Cognitive Development and Down Syndrome: Age-Related Change on the Stanford-Binet Test (Fourth Edition)
A study in the May issue of the American Journal on Intellectual and Developmental Disabilities by researchers affiliated with the University of Queensland (Australia) examined Stanford-Binet test performance by a large group of individuals with Down syndrome. Authors report that the performance of the study sample on Stanford-Binet subtests measuring crystallized abilities (the ability to use skills, knowledge, and experience) tended to plateau early in adulthood, whereas the test of fluid ability (the capacity to think logically and solve problems in novel situations, independent of acquired knowledge) continued to increase beyond the age of 30. Authors note that the trend they observed is in opposition to the general population in which fluid abilities typically peak in early adulthood while crystallized abilities continue to increase. (full text available at no cost with member subscription to AJIDD)

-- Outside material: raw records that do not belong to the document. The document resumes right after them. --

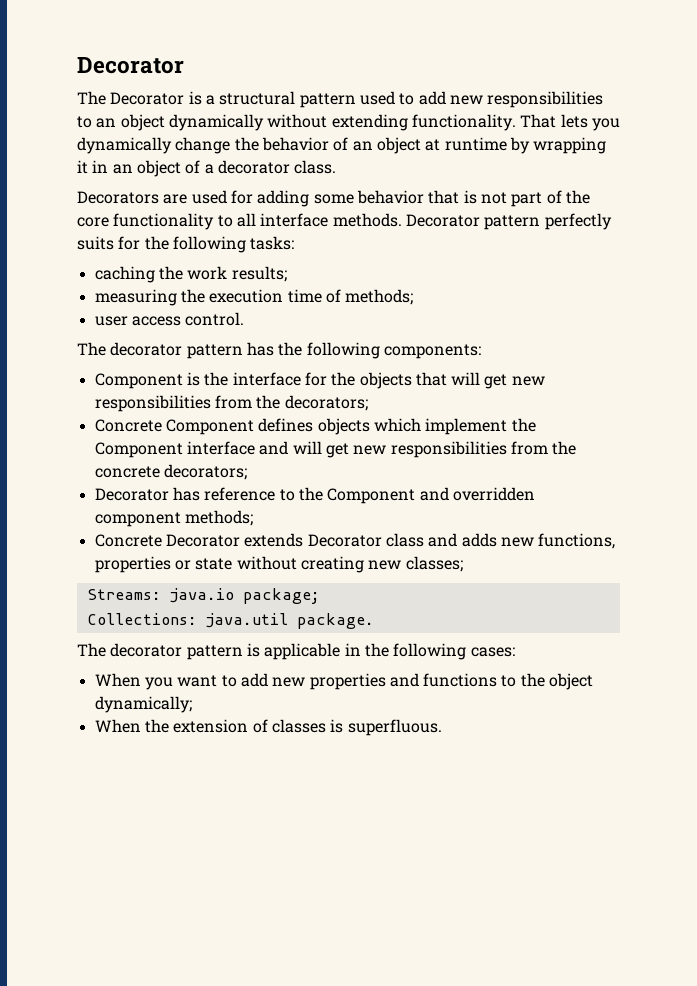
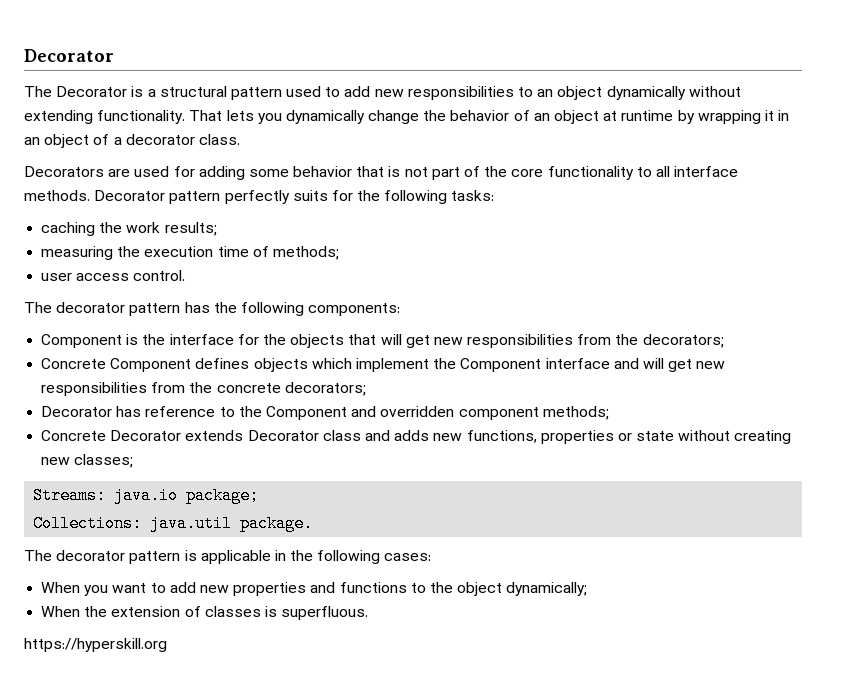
(442, 727) none -> [24,638,167,652] // https://hyperskill.org

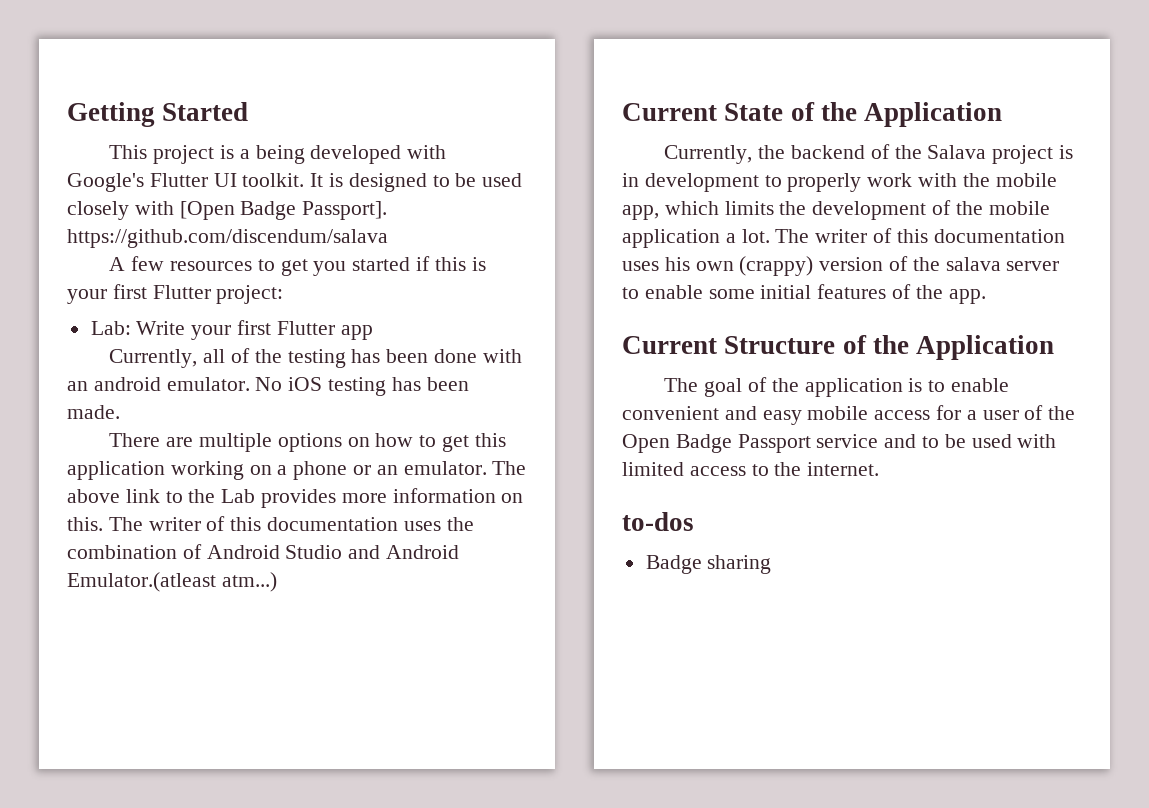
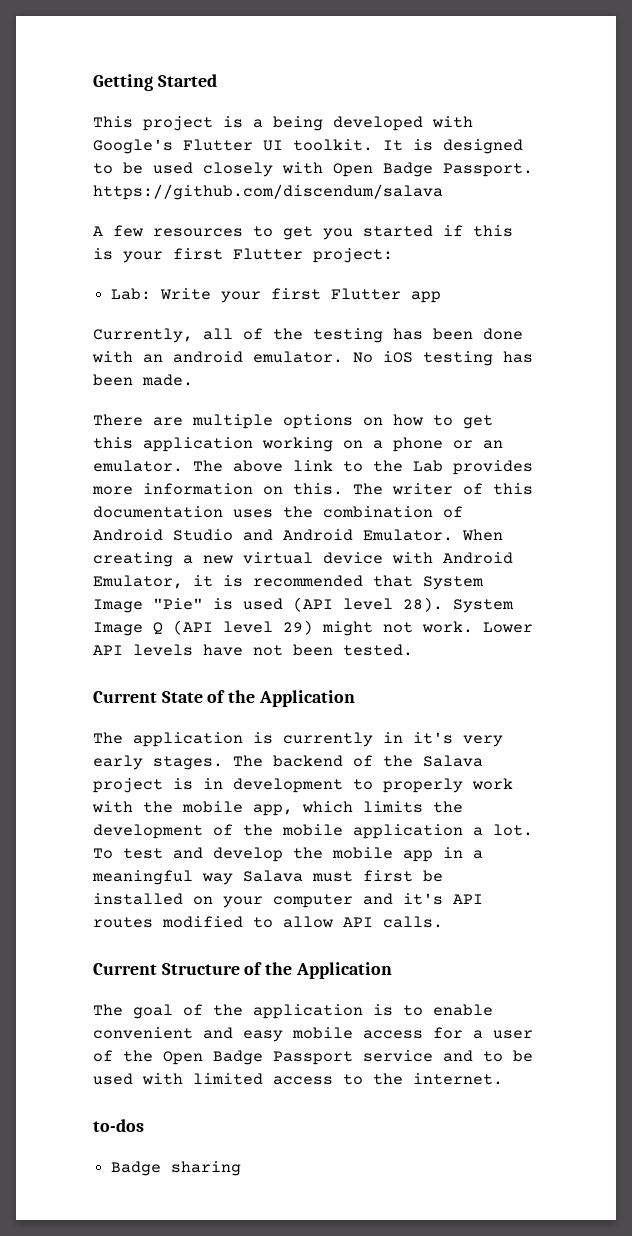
[179,201,388,220] [Open Badge Passport]. -> [333,162,533,177] Open Badge Passport.
[67,572,277,592] Emulator.(atleast atm...) -> [363,529,503,541] [93,552,513,567] [93,575,484,590] [93,597,514,613] [93,620,533,636] [93,644,413,656] Emulator. When creating a new virtual device with Android Emulator, it is recommended that System Image "Pie" is used (API level 28). System Image Q (API level 29) might not work. Lower API levels have not been tested.
[664,145,786,164] Currently, the -> [93,732,503,747] [93,755,263,770] The application is currently in it's very early stages. The
[775,228,1065,243] [622,256,1060,276] [622,284,986,304] The writer of this documentation uses his own (crappy) version of the salava server to enable some initial features of the app. -> [93,847,483,862] [92,870,443,885] [93,893,483,908] [93,916,443,928] To test and develop the mobile app in a meaningful way Salava must first be installed on your computer and it's API routes modified to allow API calls.

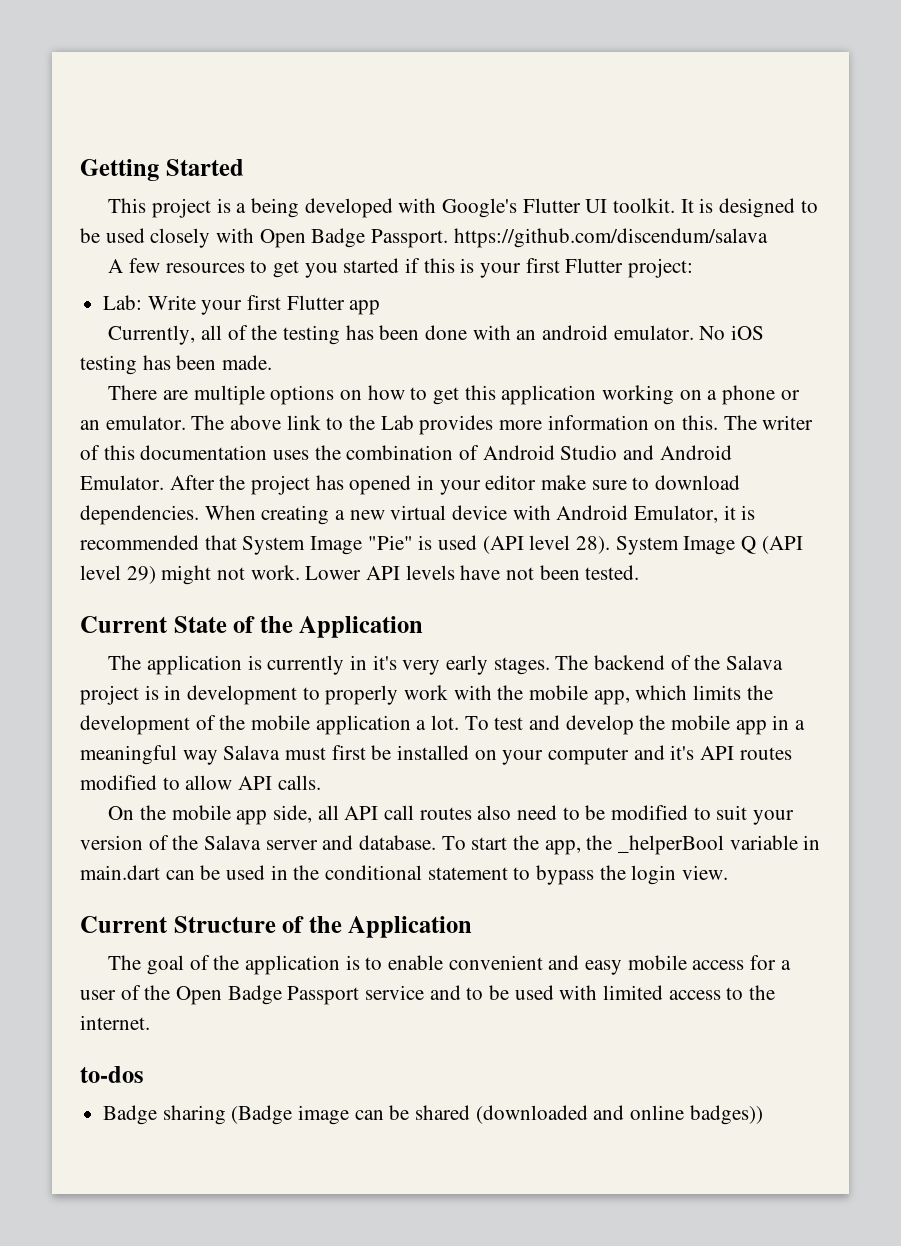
(453, 535) none -> [169,475,741,495] [80,505,199,525] After the project has opened in your editor make sure to download dependencies.
(443, 922) none -> [108,805,795,825] [80,835,821,855] [80,865,729,885] // On the mobile app side, all API call routes also need to be modified to suit your version of the Salava server and database. To start the app, the _helperBool variable in main.dart can be used in the conditional statement to bypass the login view.
(242, 1168) none -> [231,1105,763,1125] (Badge image can be shared (downloaded and online badges))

Growth models for subtests of the Stanford-Binet Intelligence Scale, 4th edition (R. L. Thorndike, E. P. Hagen, & J. M. Sattler, 1986a, 1986b) were developed for individuals with Down syndrome. Models were based on the assessments of 208 individuals who participated in longitudinal and cross-sectional research between 1987 and 2004. Variation in performance among individuals was large and significant across all subtests except Memory for Sentences. Scores on the Memory for Sentences subtest remained low between ages 4 to 30 years. Greatest variation was found on the Pattern Analysis subtest, where scores continued to rise into adulthood. Turning points for scores on the Vocabulary and Comprehension subtests appeared premature relative to normative patterns of development. The authors discuss development at the subdomain level and analyze both individual and group trajectories.